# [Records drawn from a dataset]
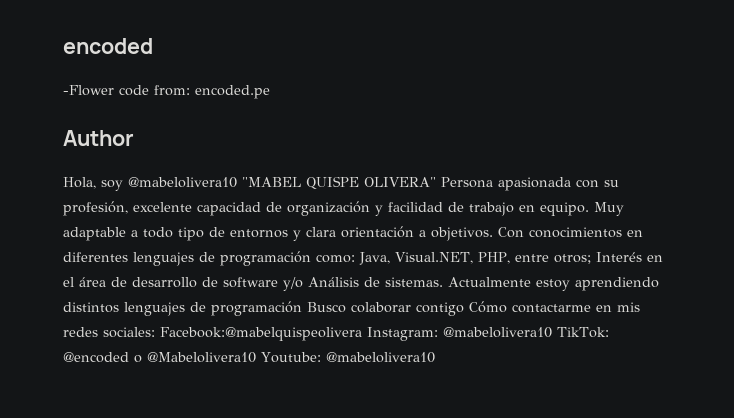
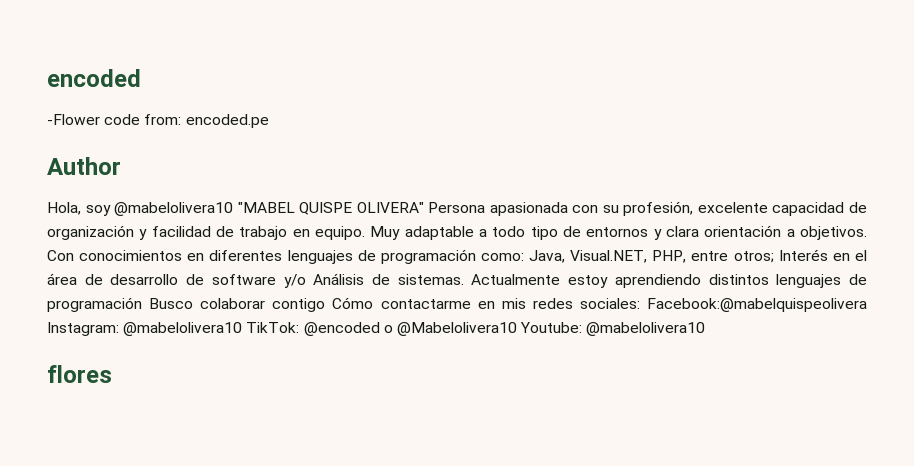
+ flores

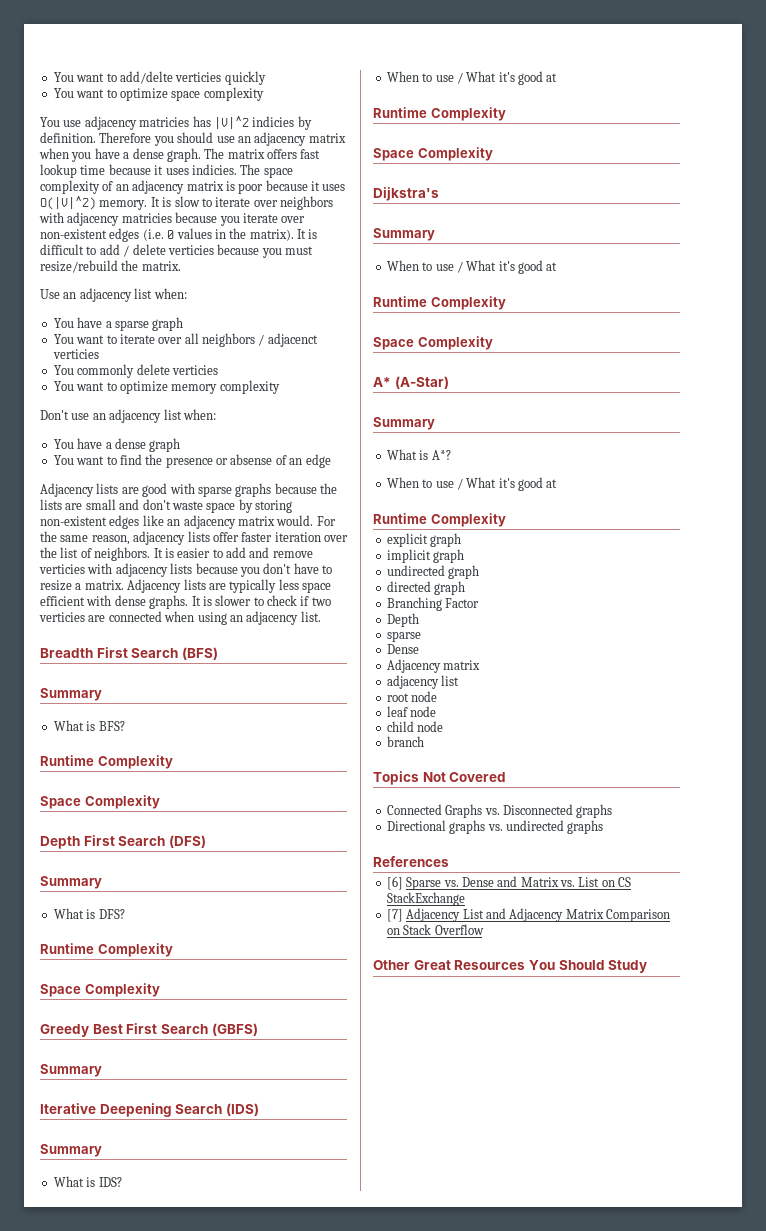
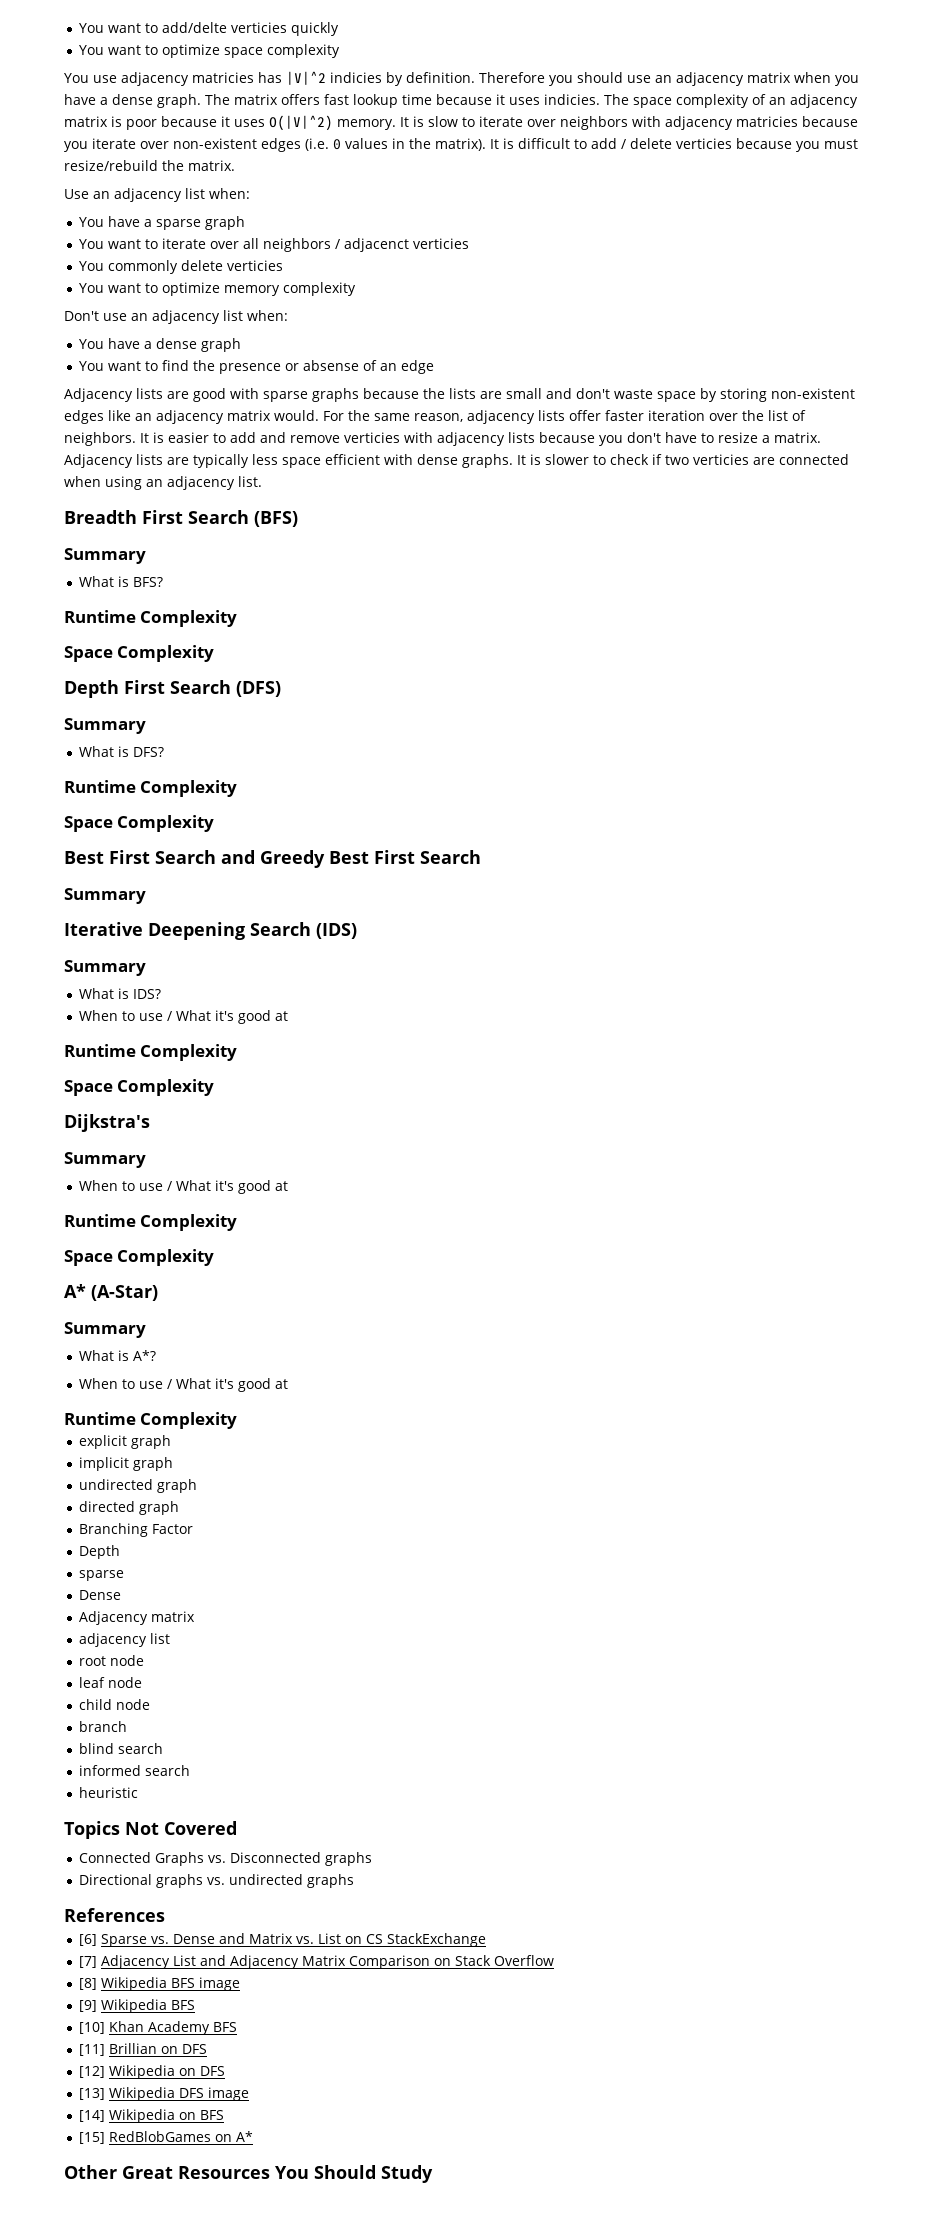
- Greedy Best First Search (GBFS)
+ Best First Search and Greedy Best First Search
+ blind search
+ informed search
+ heuristic
+ [8] Wikipedia BFS image
+ [9] Wikipedia BFS
+ [10] Khan Academy BFS
+ [11] Brillian on DFS
+ [12] Wikipedia on DFS
+ [13] Wikipedia DFS image
+ [14] Wikipedia on BFS
+ [15] RedBlobGames on A*

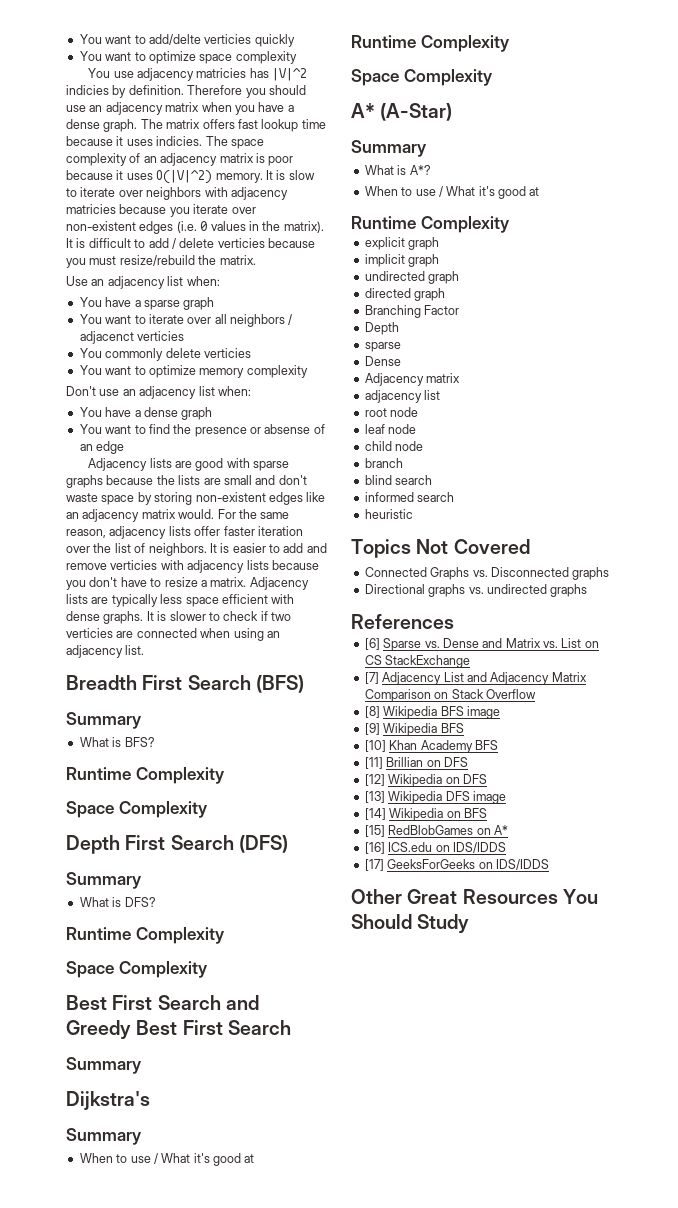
- Iterative Deepening Search (IDS)
- Summary
- What is IDS?
- When to use / What it's good at
- Runtime Complexity
- Space Complexity
+ [16] ICS.edu on IDS/IDDS
+ [17] GeeksForGeeks on IDS/IDDS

# [Requirement]
Word for word, return the lines from the one holding "- Runtime Complexity" through the end of the entries above.

# [Exercise solution]
- Runtime Complexity
- Space Complexity
+ [16] ICS.edu on IDS/IDDS
+ [17] GeeksForGeeks on IDS/IDDS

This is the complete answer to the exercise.